▸ Work required
Please take the lines from the one holding "Annie Klein Brown" through the one holding "total: 2562.05 -> 4493.81" in the data below and copy them exactly.

▸ Data for analysis
____

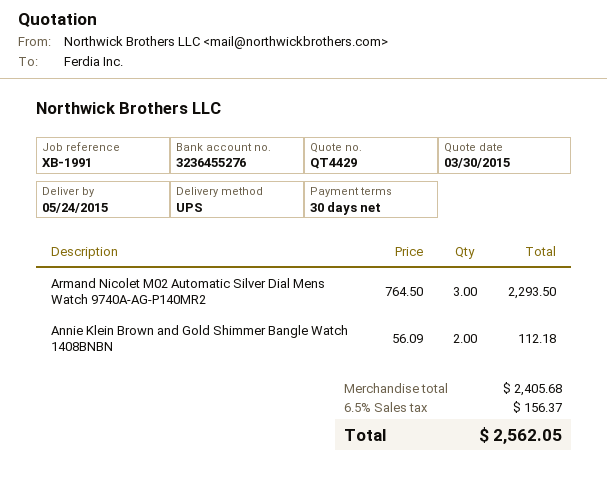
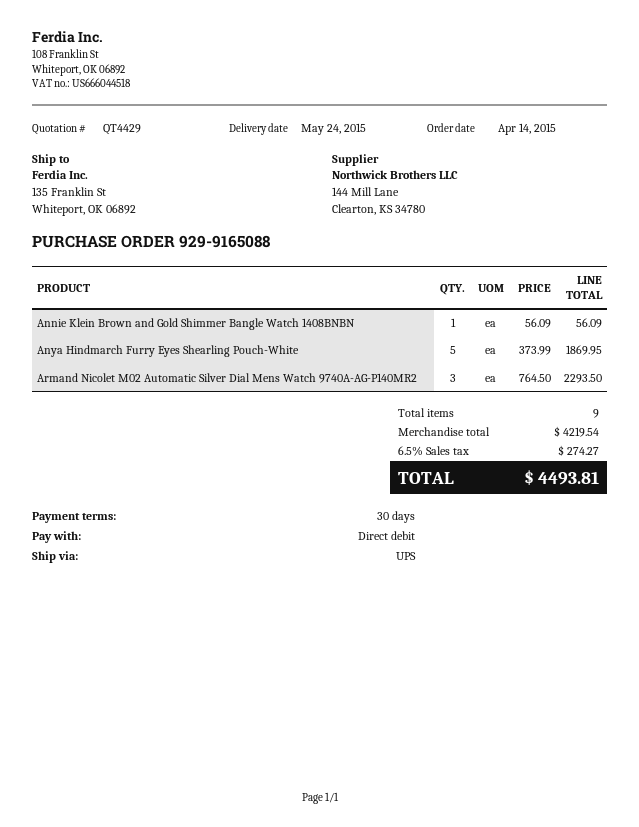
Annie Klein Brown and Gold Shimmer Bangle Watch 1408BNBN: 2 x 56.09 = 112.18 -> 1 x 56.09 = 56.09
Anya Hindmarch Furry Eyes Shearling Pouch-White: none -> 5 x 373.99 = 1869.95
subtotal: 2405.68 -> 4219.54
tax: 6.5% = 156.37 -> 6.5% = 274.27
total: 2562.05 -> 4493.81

____

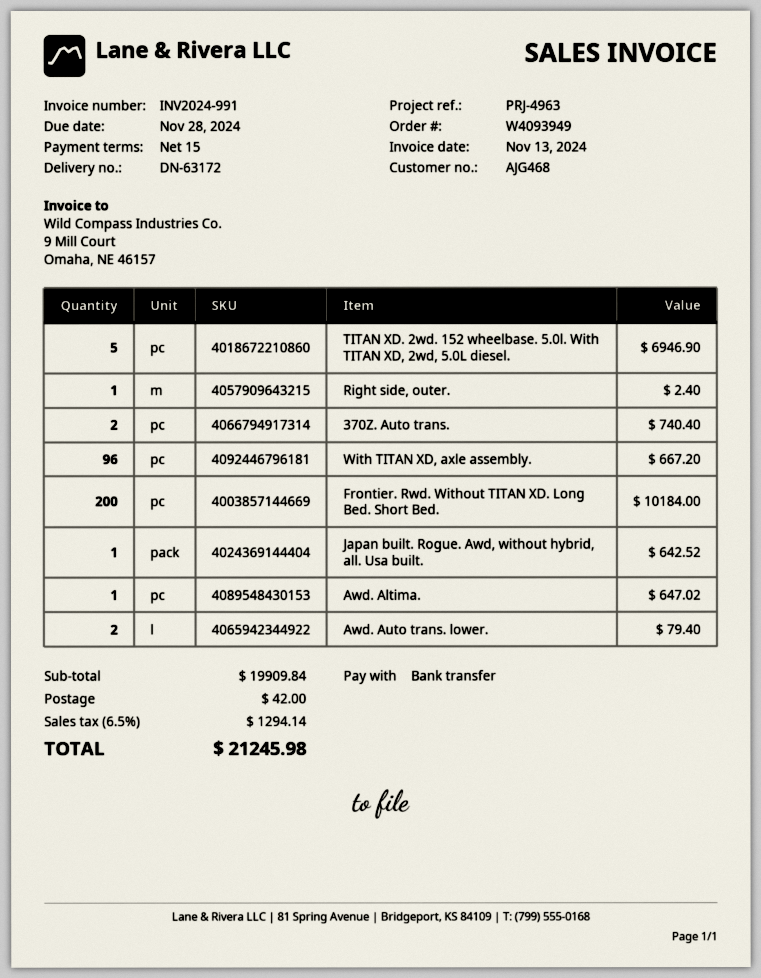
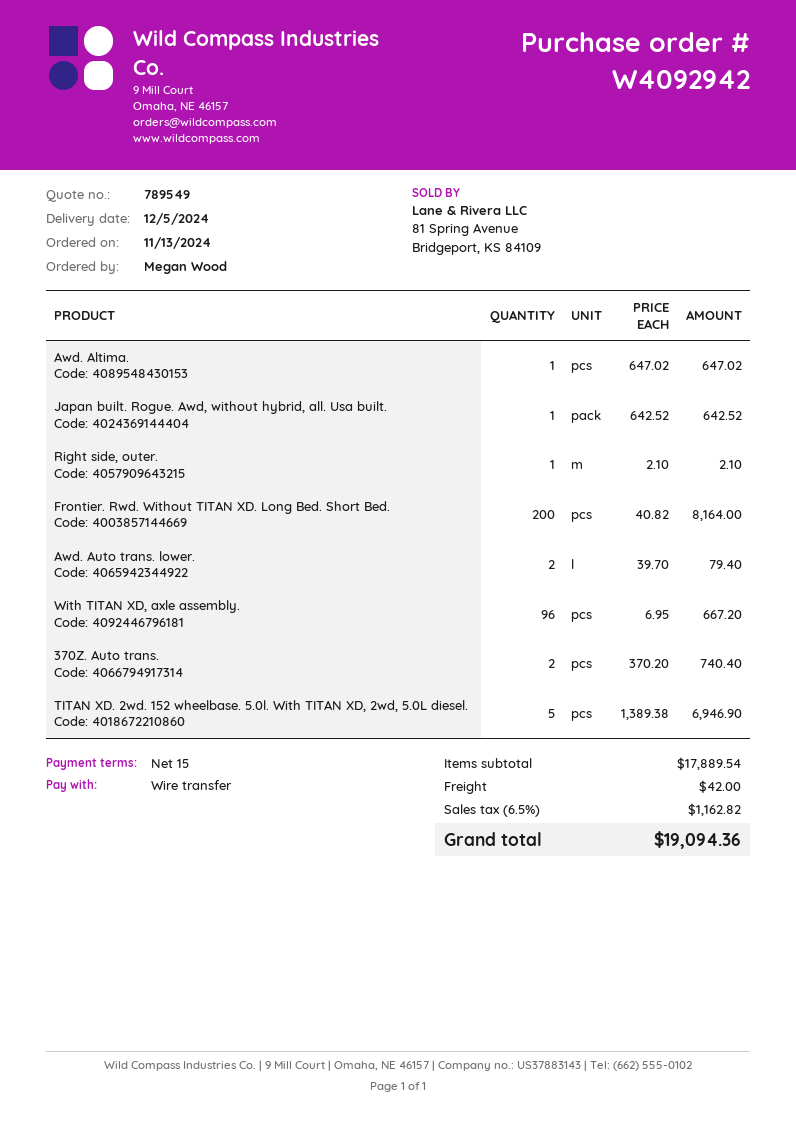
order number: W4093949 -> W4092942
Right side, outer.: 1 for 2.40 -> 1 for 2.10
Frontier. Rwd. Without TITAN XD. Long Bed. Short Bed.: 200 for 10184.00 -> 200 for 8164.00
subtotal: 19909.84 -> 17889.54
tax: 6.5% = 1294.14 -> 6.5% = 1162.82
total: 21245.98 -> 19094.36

____

▸ Answer to this exercise
Annie Klein Brown and Gold Shimmer Bangle Watch 1408BNBN: 2 x 56.09 = 112.18 -> 1 x 56.09 = 56.09
Anya Hindmarch Furry Eyes Shearling Pouch-White: none -> 5 x 373.99 = 1869.95
subtotal: 2405.68 -> 4219.54
tax: 6.5% = 156.37 -> 6.5% = 274.27
total: 2562.05 -> 4493.81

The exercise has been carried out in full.